Scientists uncover the hidden reason some patients cannot tolerate statins

For tens of millions of people worldwide, statins represent a daily defence against heart disease. Yet roughly one in ten of those who take the cholesterol-lowering medication experience a mysterious and often debilitating side effect — one that leads many to abandon a treatment that could save their lives.

Now, scientists believe they may have found at least part of the answer.

Calcium gate at the centre of new findings

Research conducted by Columbia University and the University of Rochester in the United States has identified a potential mechanism behind the problem: a tiny calcium gate inside muscle cells that statins may force open.

The resulting calcium leak appears to damage muscle tissue, offering a new explanation for at least some cases of what is clinically known as statin-associated muscle symptoms, or SAMS.

"I've had patients who've been prescribed statins, and they refused to take them because of the side effects," said lead author Andrew Marks, a cardiologist at the Columbia University Vagelos College of Physicians and Surgeons.
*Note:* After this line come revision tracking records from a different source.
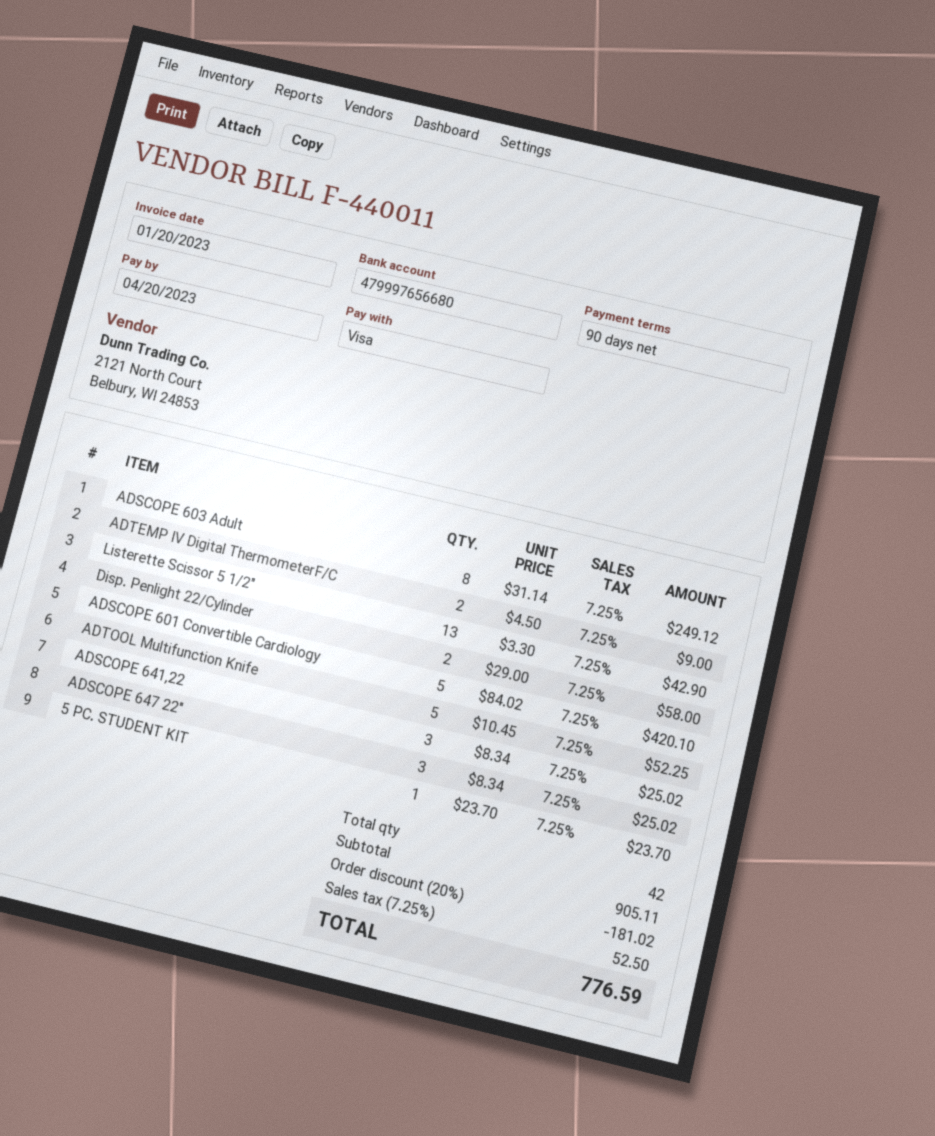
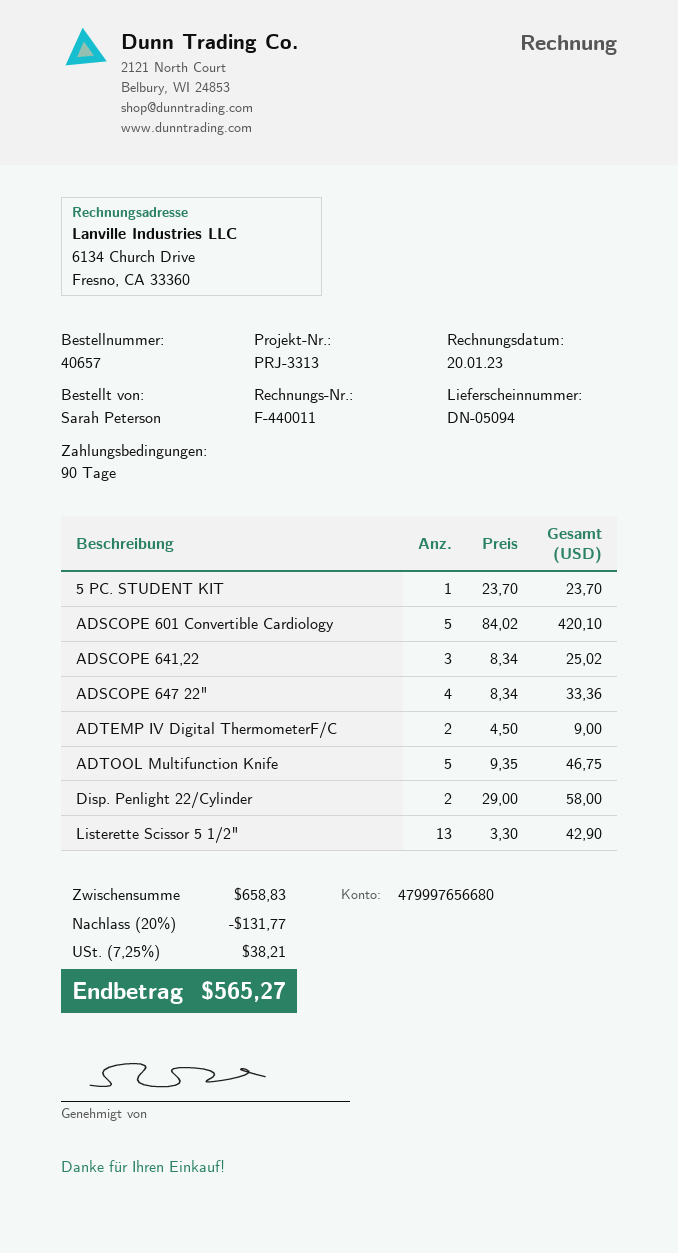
ADSCOPE 603 Adult: 8 x 31.14 = 249.12 -> none
ADTOOL Multifunction Knife: 5 x 10.45 = 52.25 -> 5 x 9.35 = 46.75
ADSCOPE 647 22": 3 x 8.34 = 25.02 -> 4 x 8.34 = 33.36
subtotal: 905.11 -> 658.83
discount: 20% = 181.02 -> 20% = 131.77
tax: 7.25% = 52.50 -> 7.25% = 38.21
total: 776.59 -> 565.27

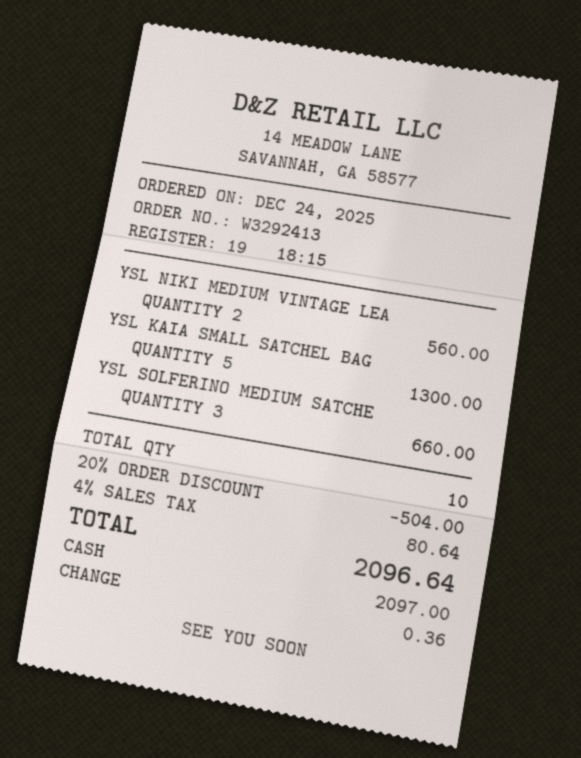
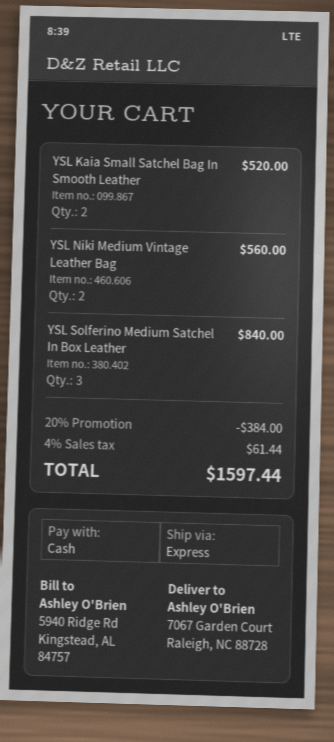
YSL KAIA SMALL SATCHEL BAG: 5 for 1300.00 -> 2 for 520.00
YSL SOLFERINO MEDIUM SATCHE: 3 for 660.00 -> 3 for 840.00
discount: 20% = 504.00 -> 20% = 384.00
tax: 4% = 80.64 -> 4% = 61.44
total: 2096.64 -> 1597.44

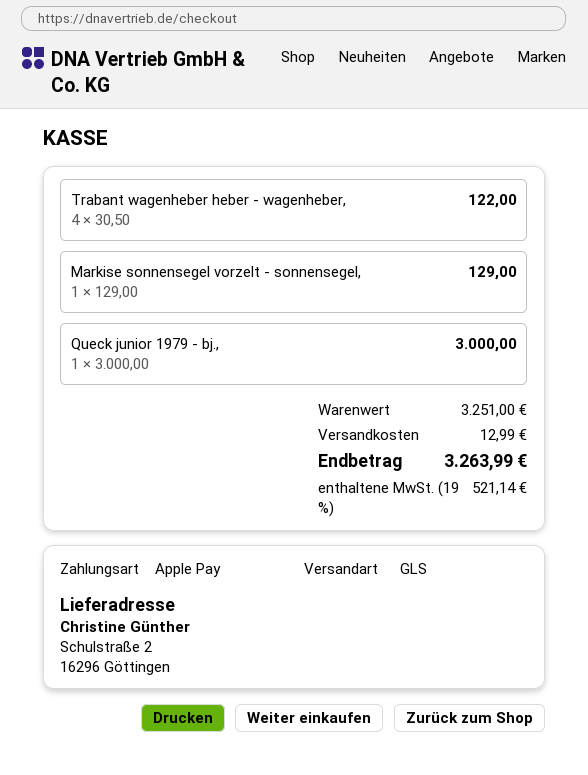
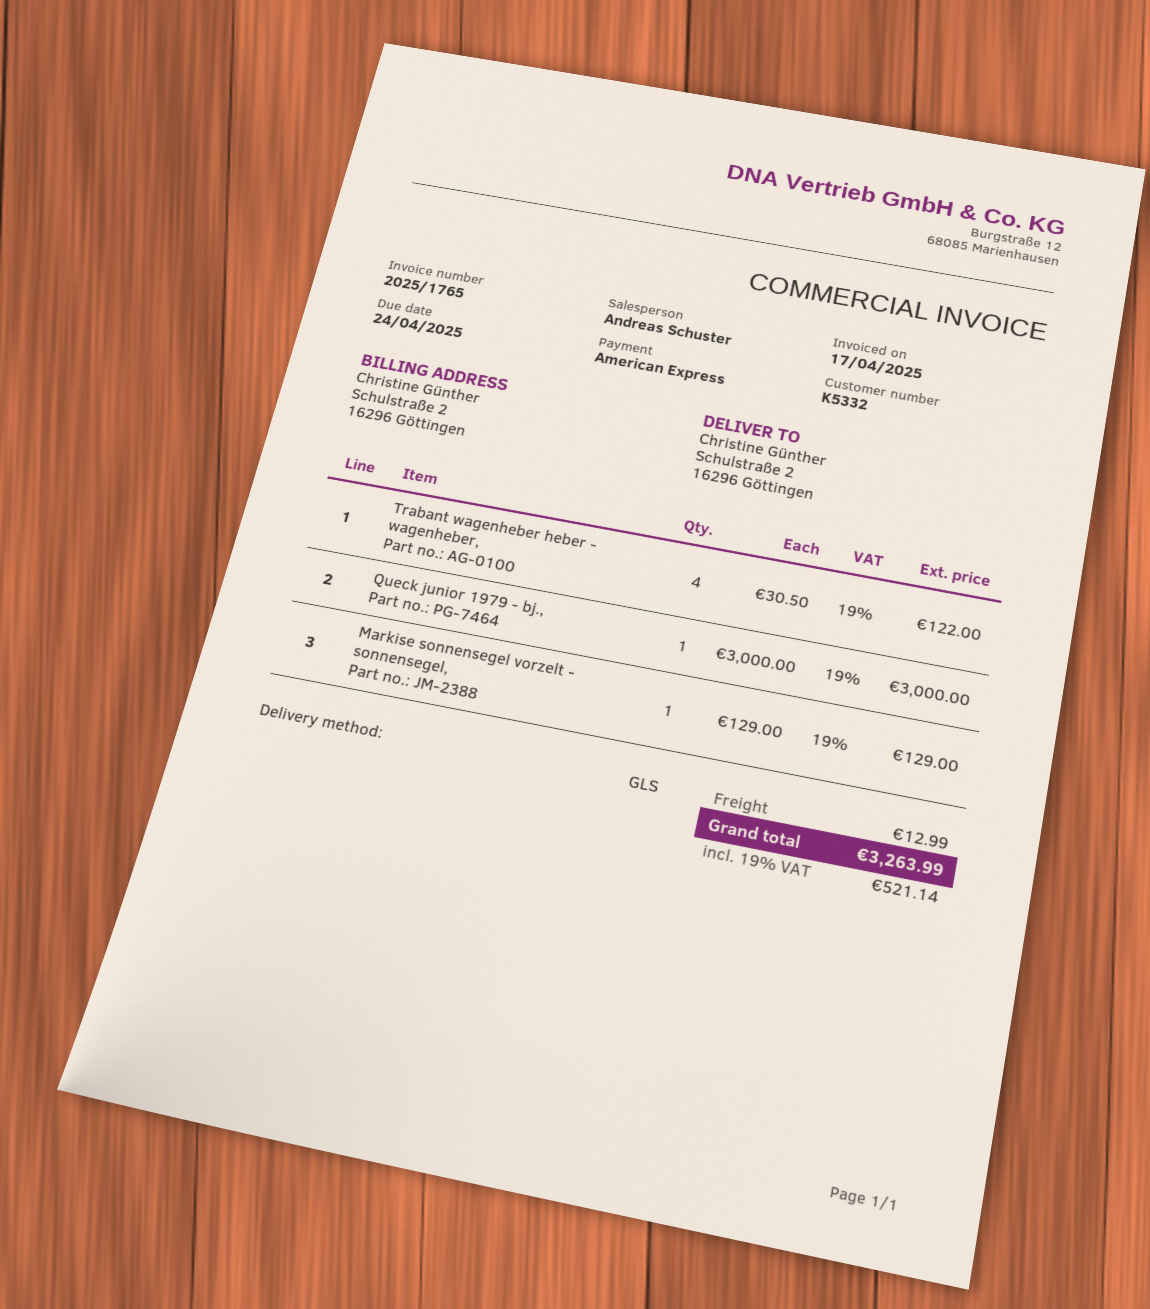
payment method: Apple Pay -> American Express

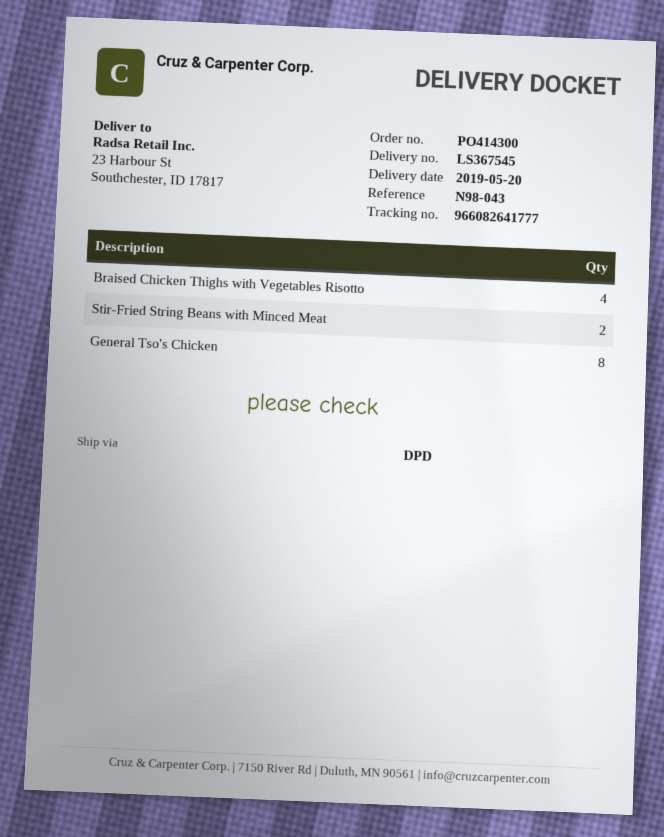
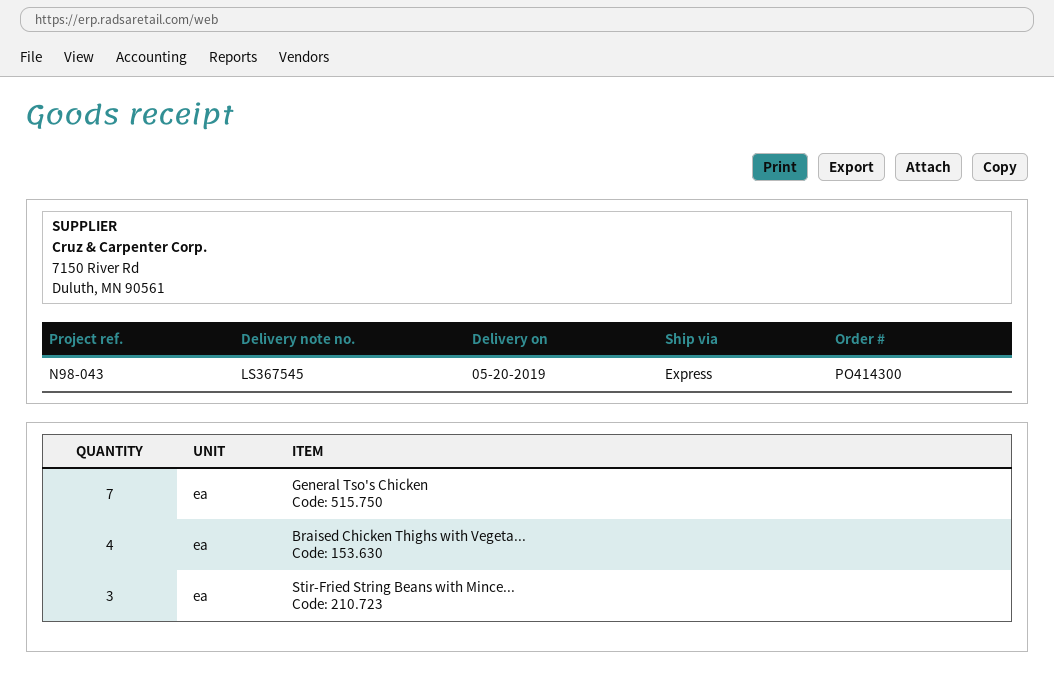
shipping method: DPD -> express
Stir-Fried String Beans with Minced Meat: 2 -> 3
General Tso's Chicken: 8 -> 7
How statins work — and where they go wrong

Statins function by blocking an enzyme essential to the biosynthesis of cholesterol in the liver. This reduces levels of so-called "bad" LDL cholesterol in the bloodstream, helping to guard against cardiovascular diseases such as atherosclerosis — the build-up of fatty deposits in blood vessels — which ranks among the leading causes of death in the United States.

However, statins also interact with "off-target" molecules, among them a protein called ryanodine receptor 1 (RyR1).

Shaped like a mushroom, RyR1 is a channel, or gate, located on the sarcoplasmic reticulum — a web-like structure that envelops muscle fibres.

It functions rather like a bouncer at a club, opening and closing to regulate the flow of calcium ions into muscles, a process that is fundamental to muscle contractions.

Using mice as research models, the scientists observed the precise manner in which statins bind to RyR1, employing an imaging technique known as cryo-electron microscopy (cryo-EM).

The method involves flash-freezing biological samples before subjecting them to electron beams; the resulting deflection patterns reveal minute structures, enabling researchers to produce highly detailed three-dimensional images of proteins and their constituent molecules.

When the gate stays open

Cholesterol-lowering drugs such as simvastatin may keep these RyR1 gates open, allowing calcium ions to flood into muscle cells.

That influx can either cause direct damage to the muscle tissue or activate enzymes that break it down. The consequence for statin users may be persistent pain, weakness, tenderness, and cramps.

The problem is compounded in individuals who carry RyR1 mutations, who may additionally suffer episodes of malignant hyperthermia — a severe overheating reaction triggered by medication — or diaphragm weakness that impairs lung function and leads to respiratory disorders.

In rare but potentially life-threatening cases, statin side effects can escalate to rhabdomyolysis, a serious condition in which muscle tissue ruptures and its contents leak into the bloodstream, ultimately causing kidney failure.

An equally severe outcome, autoimmune-mediated necrotising myositis, may also rarely develop — a condition in which the immune system turns on its own tissue and destroys muscle.

Scale of the problem

Approximately 40 million adults in the United States alone take statins, and around ten per cent of those patients experience SAMS.

"It's the most common reason patients quit statins, and it's a very real problem that needs a solution," said Marks.

The researchers acknowledge that the leaky calcium gate mechanism may not account for every case of SAMS. Even so, the identification of this pathway could help clinicians recognise patients who are at elevated risk of statin intolerance before symptoms arise.

Two potential routes forward

The study highlights two promising therapeutic avenues. The first involves redesigning statins so that they no longer bind to RyR1 while still effectively inhibiting cholesterol production in the liver.

The second approach centres on an experimental class of drug called Rycal, currently used to treat patients with rare muscle diseases.

When statin-intolerant mice were treated with Rycal, researchers were able to close the leaky RyR1 calcium gates and prevent simvastatin-induced muscle weakness.

"It is unlikely that this explanation applies to everyone who experiences muscular side effects with statins," Marks explained. "But even if it explains a small subset, that's a lot of people we could help if we can resolve the issue."

The research was published in the Journal of Clinical Investigation.